The government scheme to make home insurance affordable for families in areas at risk of flooding is wasting householders’ money, say advisers, as it subsidizes insurance premiums for homes on flood plains through a £180 million tax on everyone else’s home insurance.

But the Committee on Climate Change (CCC) says the costs of the scheme are three times greater than its benefits.

“Flood Re is set to subsidize many hundreds of thousands of households more than the estimated number that might struggle to afford cover in the free market,” the chair of the CCC’s adaptation sub-committee, Sir John Krebs, told BBC News. “This makes Flood Re needlessly expensive.”

He called for the scheme to be slimmed down and its emphasis changed.

“Managing flood risk will always be the best way of securing affordable insurance in the long term,” he said. “A transition should be achieved by helping high-risk homes become more resilient.
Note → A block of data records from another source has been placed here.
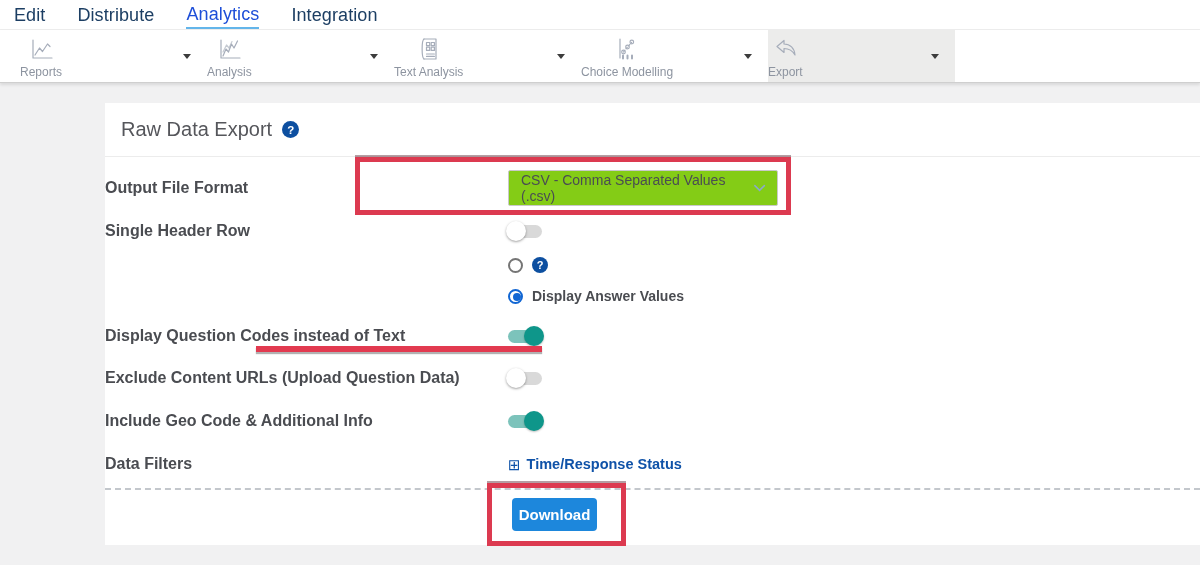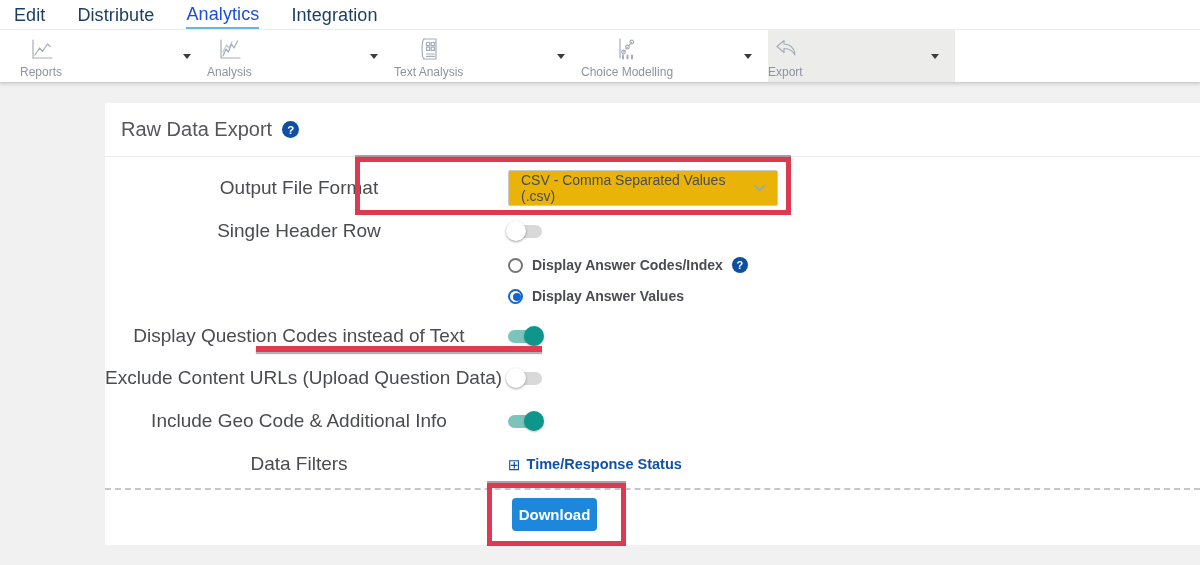--- a/index.html
+++ b/index.html
@@ -63,7 +63,7 @@
   
   .frow { position:absolute; left:0; width:100%; display:flex; align-items:center; }
   .flabel {
-    width:388px; text-align:center; font-size:19px; font-weight:400;
+    width:388px; text-align:left; font-size:16px; font-weight:700;
     color:#4a4c51; flex:0 0 388px; margin-right:15px; white-space:nowrap;
   }
   .row-format   { top:64px;  height:42px; }

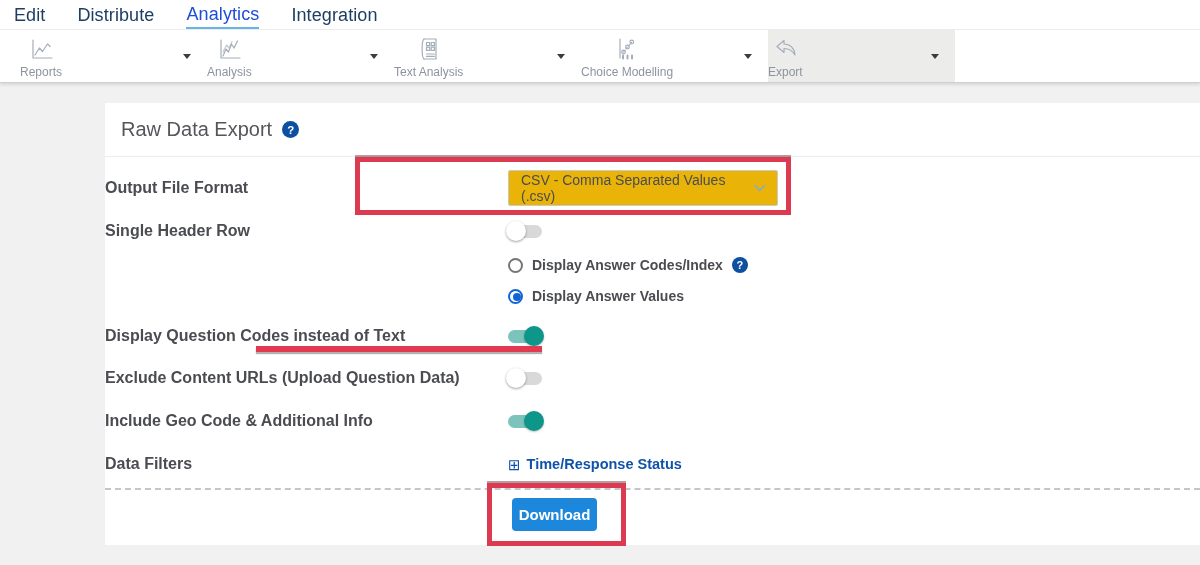--- a/index.html
+++ b/index.html
@@ -77,7 +77,7 @@
   
   .select-box {
     width:270px; height:36px; border:1px solid #c9c9c9; border-radius:2px;
-    background:#eab308; display:flex; align-items:center; padding:0 10px 0 12px;
+    background:#84cc16; display:flex; align-items:center; padding:0 10px 0 12px;
     font-size:14px; color:#4a4d52; cursor:pointer; justify-content:space-between;
   }
   .select-box svg { width:16px; height:16px; stroke:#8aa9cc; fill:none; stroke-width:1.6; stroke-linecap:round; }

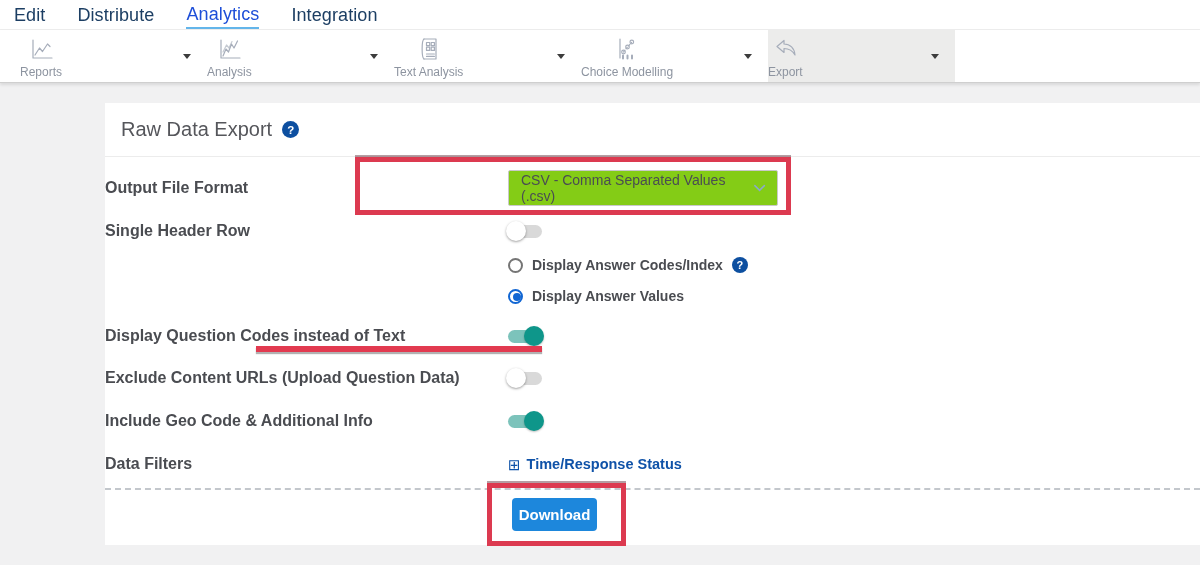--- a/index.html
+++ b/index.html
@@ -246,7 +246,6 @@
   <div class="frow row-radio1">
     <div class="radio-item">
       <span class="radio"></span>
-      <span class="radio-label">Display Answer Codes/Index</span>
       <span class="help-icon">?</span>
     </div>
   </div>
Sir Krebs told the BBC that there is a risk that Flood Re will be counter-productive to the long-term management of flood risk in the U.K., as it largely removes the financial incentive for households to take steps to avoid being flooded.

The Department for Environment, Food and Rural Affairs has gone on record stating that Flood Re made insurance available and affordable.
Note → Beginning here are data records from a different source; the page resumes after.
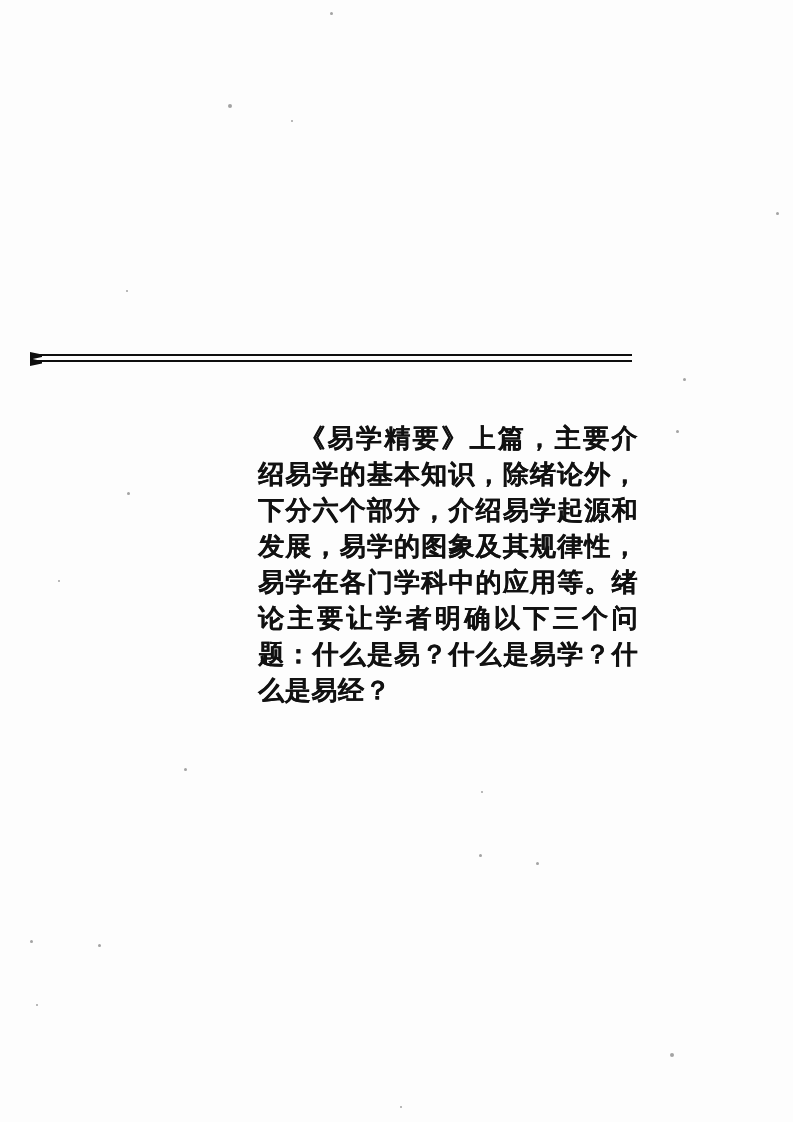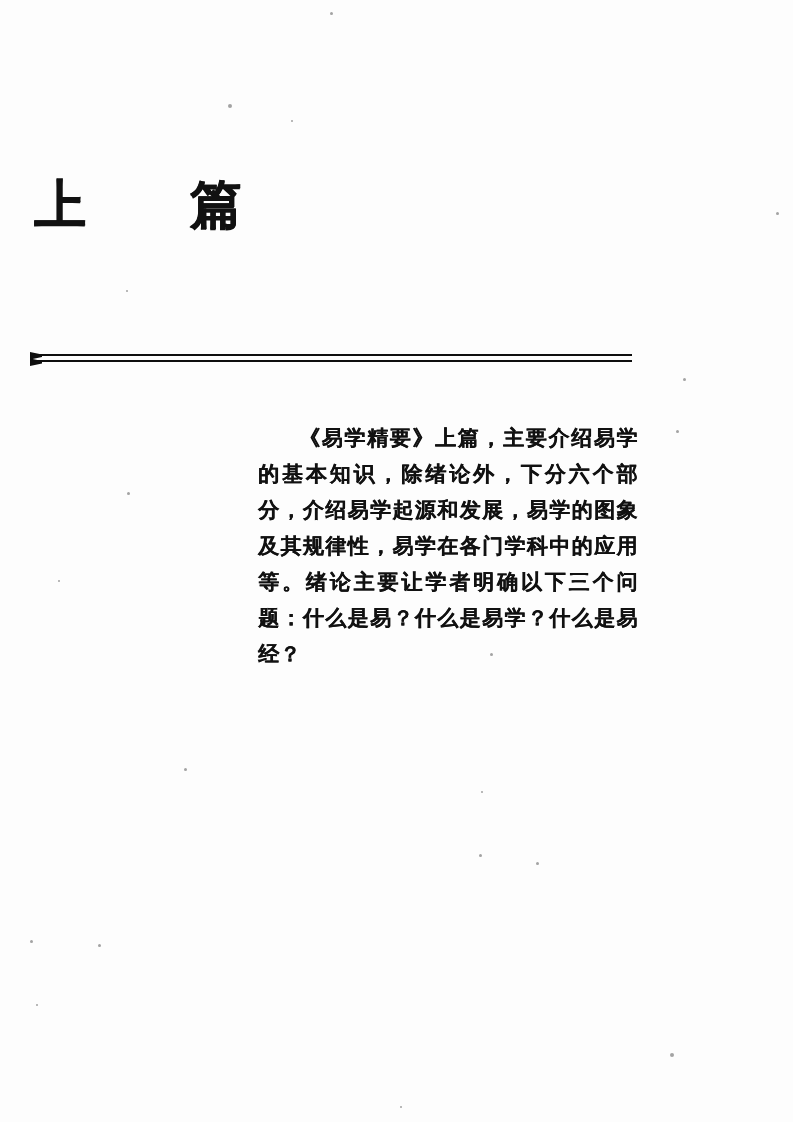--- a/index.html
+++ b/index.html
@@ -119,7 +119,6 @@
   <div class="speck" style="left:36px; top:1004px; width:2px; height:2px;"></div>
   <div class="speck" style="left:400px; top:1106px; width:2px; height:2px;"></div>
 
-  <div class="section-title">上　篇</div>
 
   <div class="rule-wrap">
     <div class="rule-cap"></div>

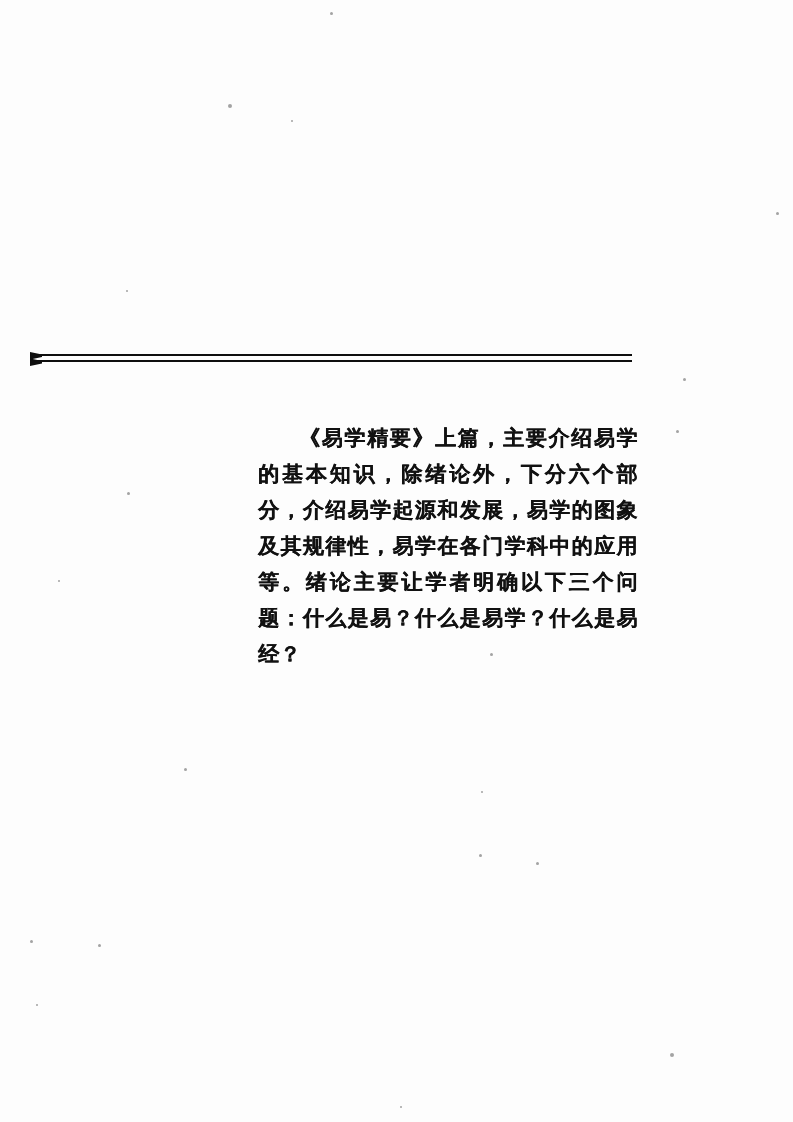--- a/index.html
+++ b/index.html
@@ -84,7 +84,7 @@
     width: 380px;
     font-family: "DejaVu Serif", "Liberation Serif", serif;
     font-weight: 700;
-    font-size: 21px;
+    font-size: 26px;
     line-height: 36px;
     text-indent: 41px;
     color: #111111;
The CCC, an independent body set up to advise the government, is calling for the tax on everyone's premiums to be reduced.

In addition, cash should help prevent flood damage rather than be paid to people to clean up after a flood, it says.

An estimated half a million homes will have their insurance capped under the plan, but the committee says the insurance industry calculates that only 200,000 of these recipients would genuinely struggle to afford insurance without the support.

It says the cost of the scheme, known as Flood Re, breaks normal government spending rules because it offers negative value for money.

Flood Re was set up in June 2013 by ministers in collaboration with the Association of British Insurers (ABI).

It was designed to be not-for-profit but the CCC says in fact insurers benefit from it because their own risk has been reduced.